_TO DO:_
The answer must be the lines from the one that holds "column Provision (BAC) | formula: [BAC] * 3" through the final line of the data, copied exactly, with no pictures.

_INPUT DATA:_
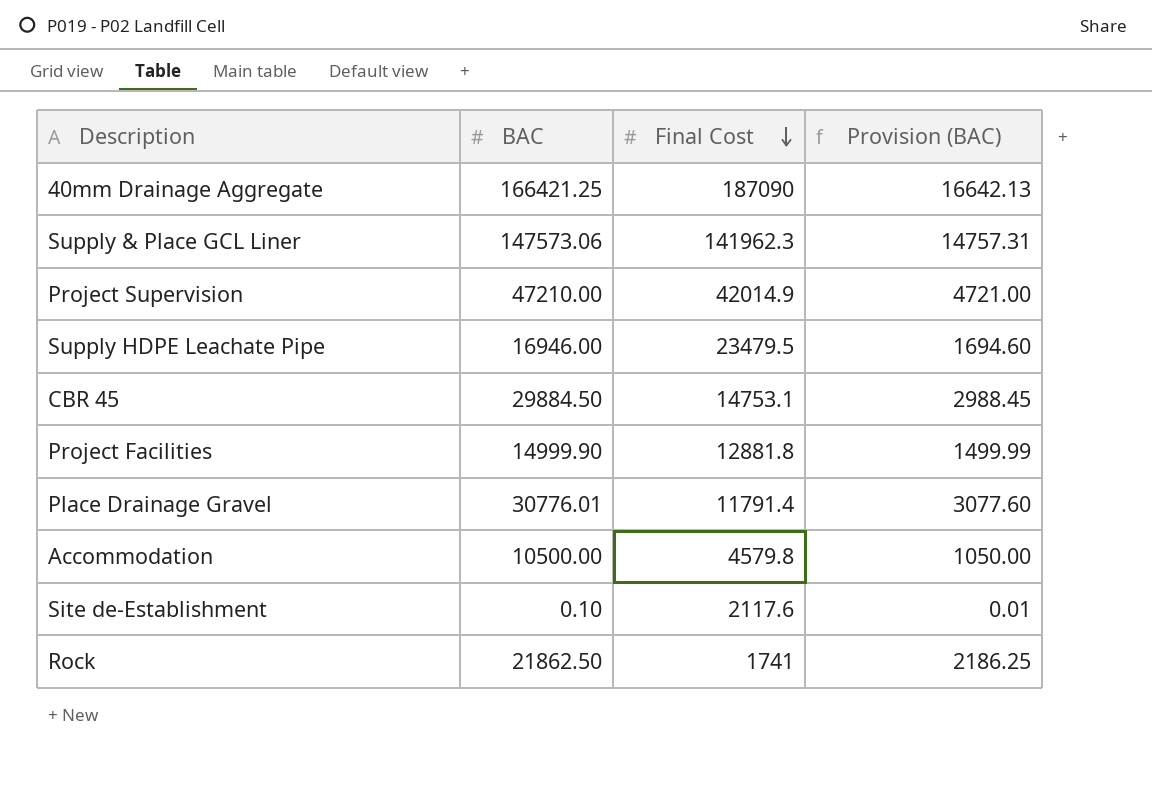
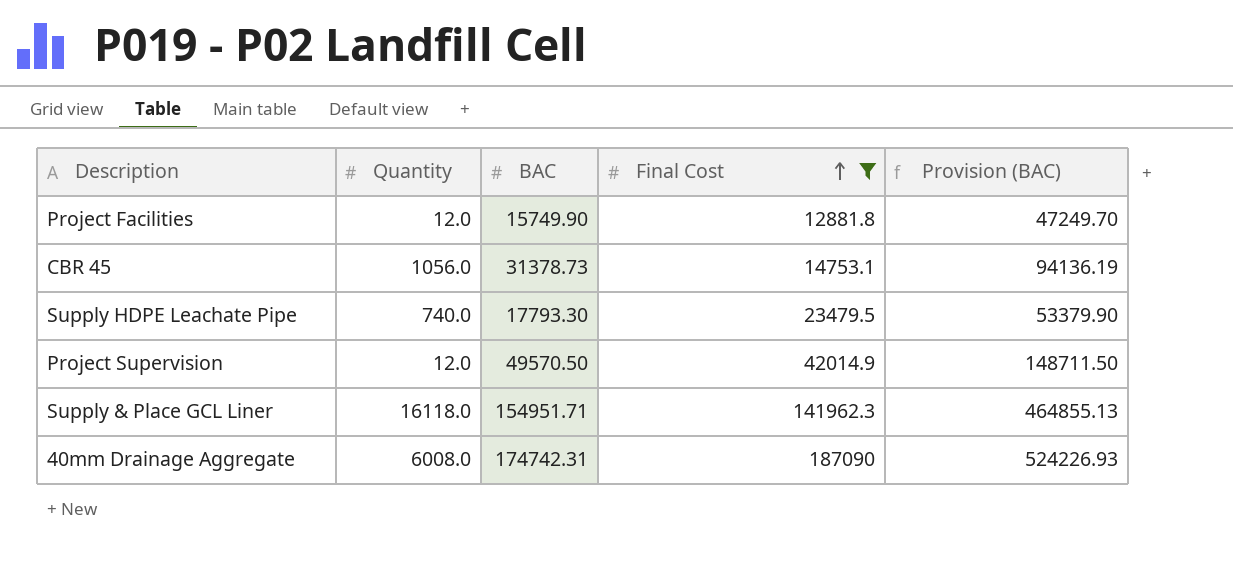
filter: none -> Final Cost >= 12881.8
row order: Final Cost descending -> Final Cost ascending
column Quantity | position: none -> 2
column Provision (BAC) | formula: [BAC] * 0.1 -> [BAC] * 3
Project Facilities | BAC: 14999.90 -> 15749.90
CBR 45 | BAC: 29884.50 -> 31378.73
Supply HDPE Leachate Pipe | BAC: 16946.00 -> 17793.30
Project Supervision | BAC: 47210.00 -> 49570.50
Supply & Place GCL Liner | BAC: 147573.06 -> 154951.71
40mm Drainage Aggregate | BAC: 166421.25 -> 174742.31

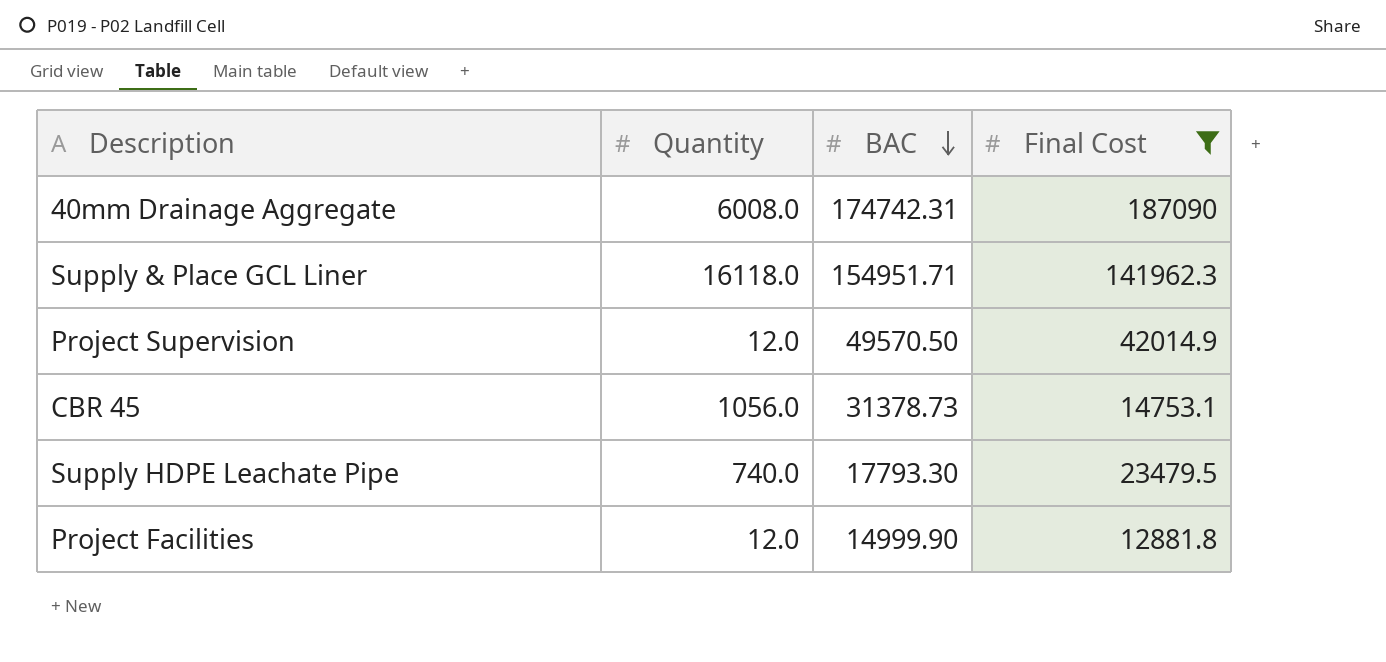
row order: Final Cost ascending -> BAC descending
column Provision (BAC) | formula: [BAC] * 3 -> none
Project Facilities | BAC: 15749.90 -> 14999.90

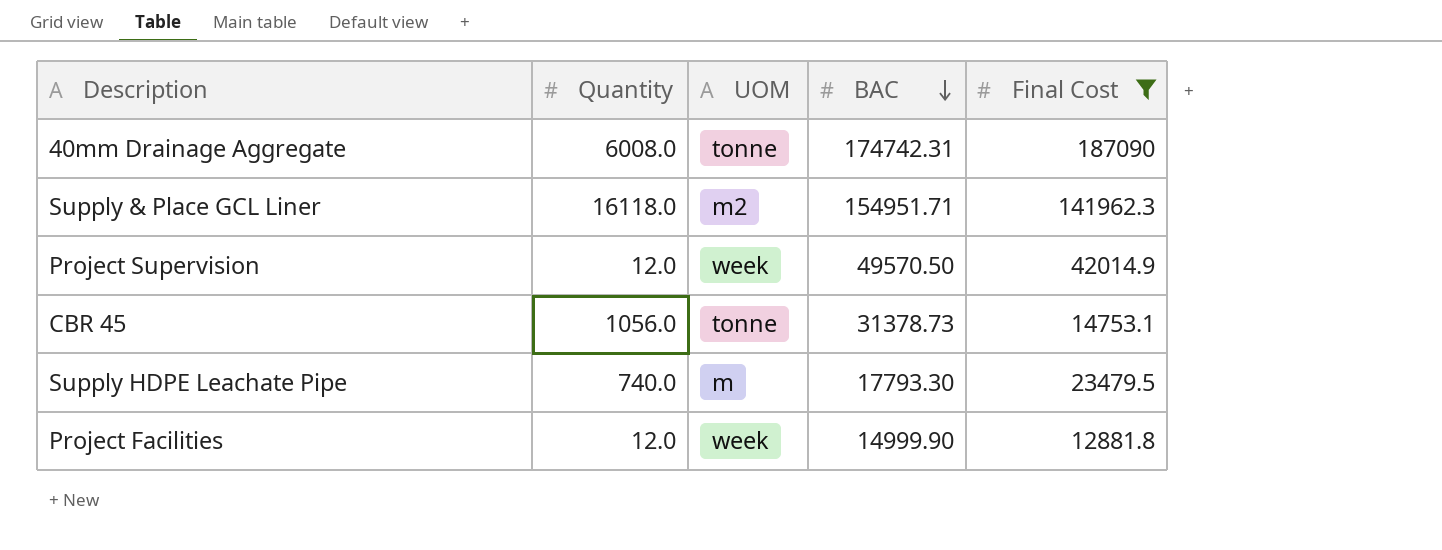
column UOM | position: none -> 3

_TASK ANSWER:_
column Provision (BAC) | formula: [BAC] * 3 -> none
Project Facilities | BAC: 15749.90 -> 14999.90

column UOM | position: none -> 3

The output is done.